Fara Rustein

**Name of the Vulnerable Software and Affected Versions** Epicor Enterprise version 7.4 before FS74SP6 HotfixTL054181 **Description** The issue allows attackers to obtain sensitive information, including the database connection and email connection passwords, by reading the HTML source code of the database connection and email settings page. **Recommendations** For Epicor Enterprise version 7.4 before FS74SP6 HotfixTL054181, apply the FS74SP6 HotfixTL054181 patch to resolve the issue.

**Name of the Vulnerable Software and Affected Versions** Tftpd32 versions prior to 4.50 **Description** The issue is related to a format string vulnerability in the client. This vulnerability can be exploited by remote servers, potentially leading to a denial of service (crash) or the execution of arbitrary code. The exploitation occurs through format string specifiers in the Remote File field. **Recommendations** For versions prior to 4.50, update to version 4.50 or later to resolve the issue.

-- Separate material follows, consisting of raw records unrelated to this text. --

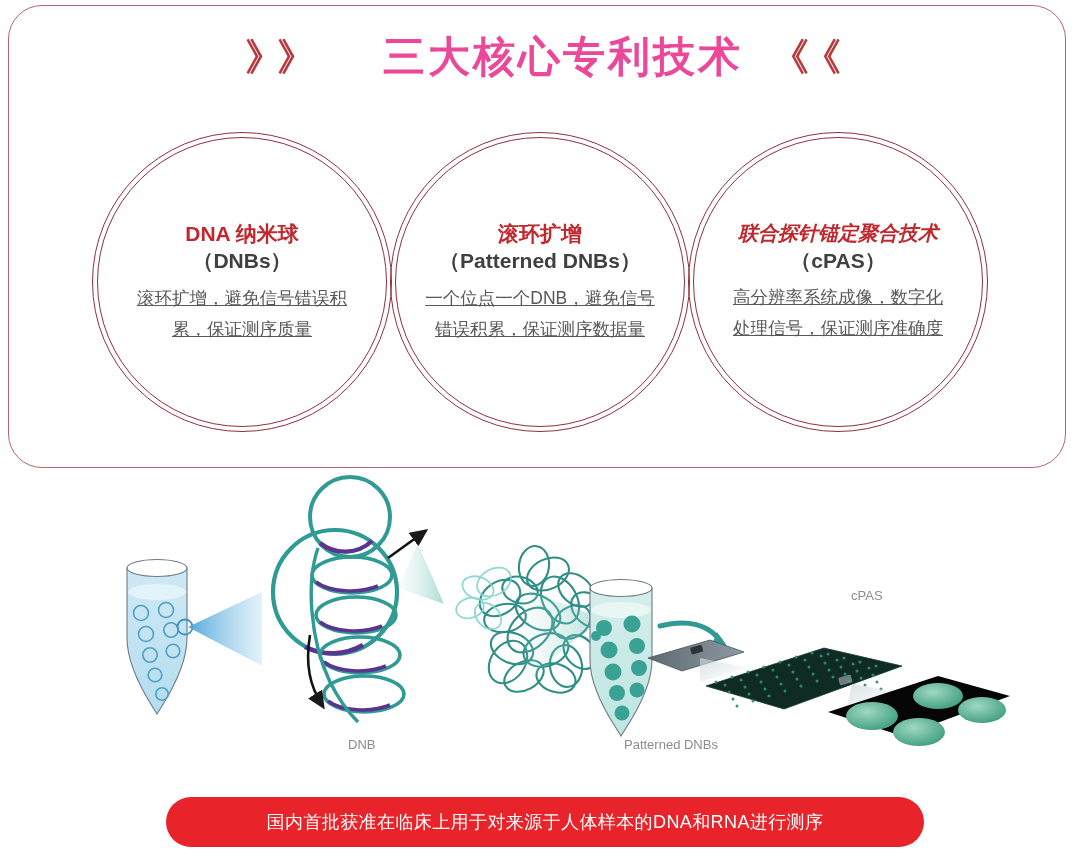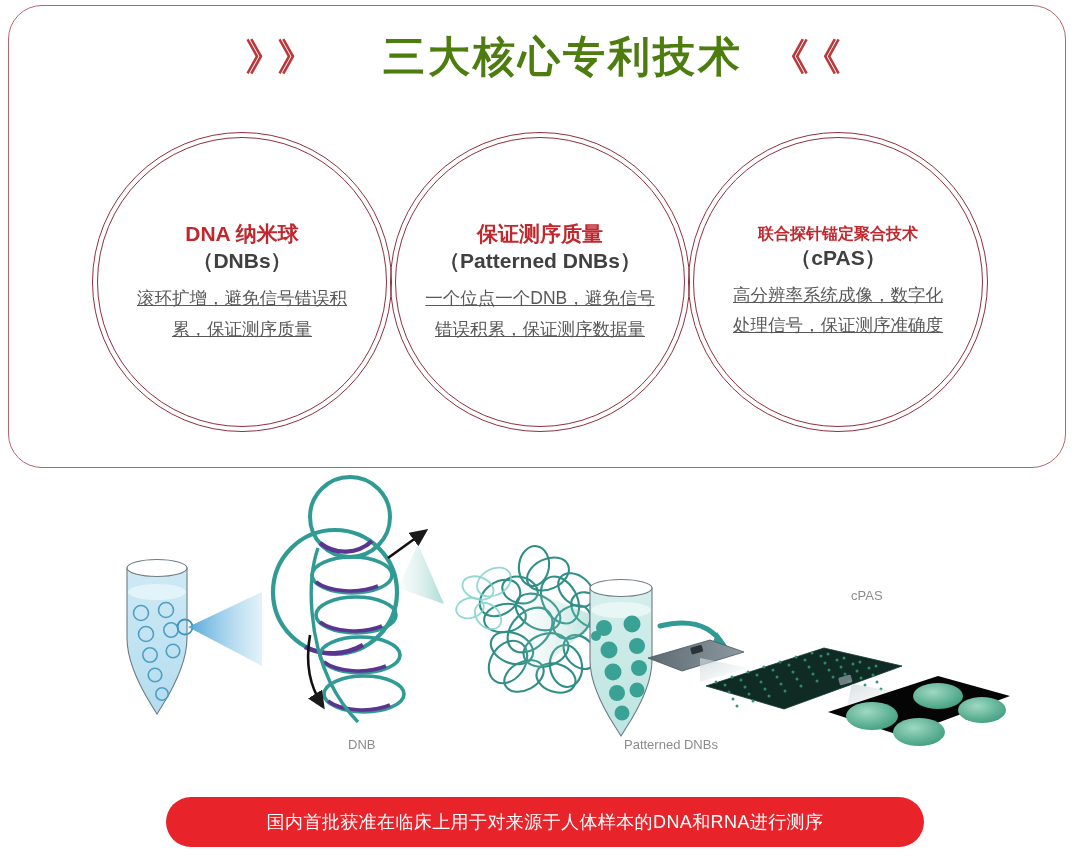--- a/index.html
+++ b/index.html
@@ -31,7 +31,7 @@
   .chev.left{margin-right:10px;}
   .chev.right{margin-left:10px;}
   .title-text{
-    font-size:42px;font-weight:bold;color:#4d7c0f;letter-spacing:3px;
+    font-size:42px;font-weight:bold;color:#ec4899;letter-spacing:3px;
     line-height:1;white-space:nowrap;margin-left:46px;
   }
 

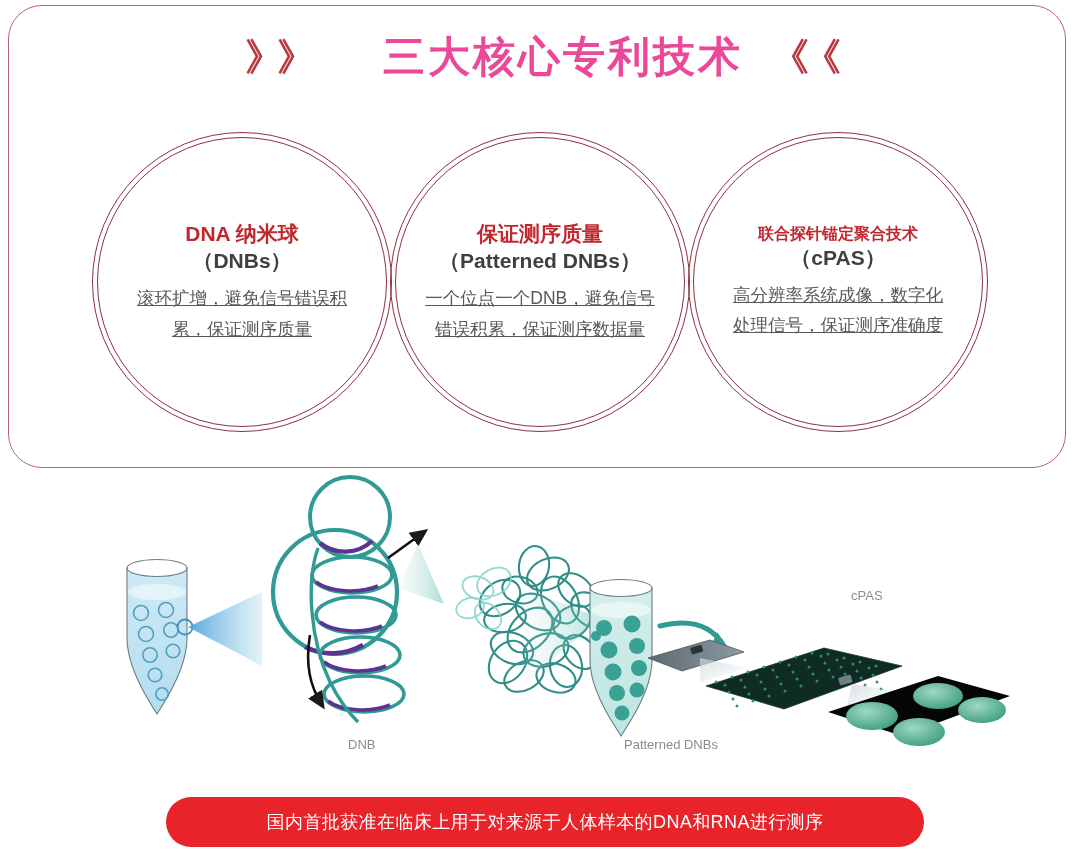--- a/index.html
+++ b/index.html
@@ -115,7 +115,7 @@
     </div>
 
     <div class="circle" id="c2">
-      <div class="c-title">保证测序质量</div>
+      <div class="c-title">滚环扩增</div>
       <div class="c-sub">（Patterned DNBs）</div>
       <div class="c-body">一个位点一个DNB，避免信号错误积累，保证测序数据量</div>
     </div>

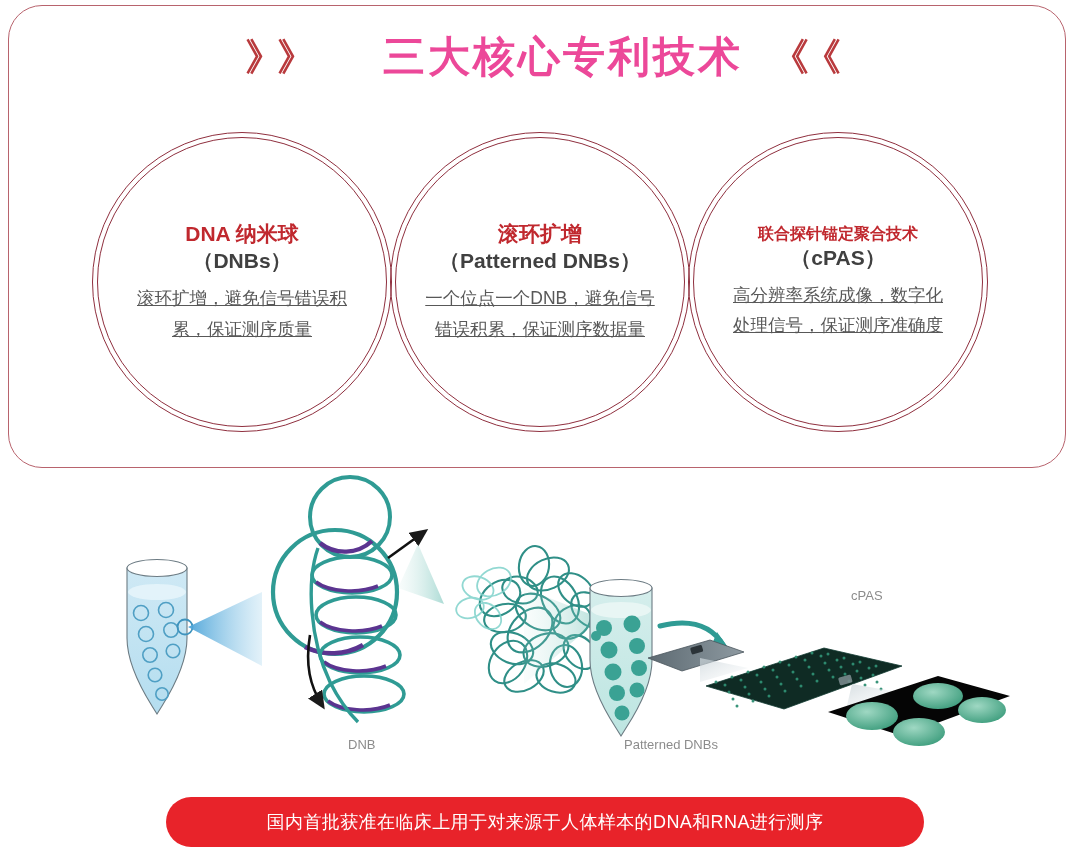--- a/index.html
+++ b/index.html
@@ -57,7 +57,7 @@
     color:#c0282e;font-weight:bold;text-align:center;line-height:1.32;
     font-size:21px;white-space:nowrap;
   }
-  #c3 .c-title{font-size:16px;}
+  #c3 .c-title{font-size:20px;font-style:italic;}
   .c-sub{
     position:relative;z-index:2;
     color:#404040;font-weight:bold;text-align:center;line-height:1.32;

**Name of the Vulnerable Software and Affected Versions** SilverStripe version 3.0.3 **Description** The issue allows remote attackers to conduct phishing attacks without detection by the victim, as the `security/MemberLoginForm.php` in the affected version supports login using a GET request. **Recommendations** For SilverStripe version 3.0.3, consider modifying the `security/MemberLoginForm.php` to only support login via POST requests to mitigate the risk of phishing attacks.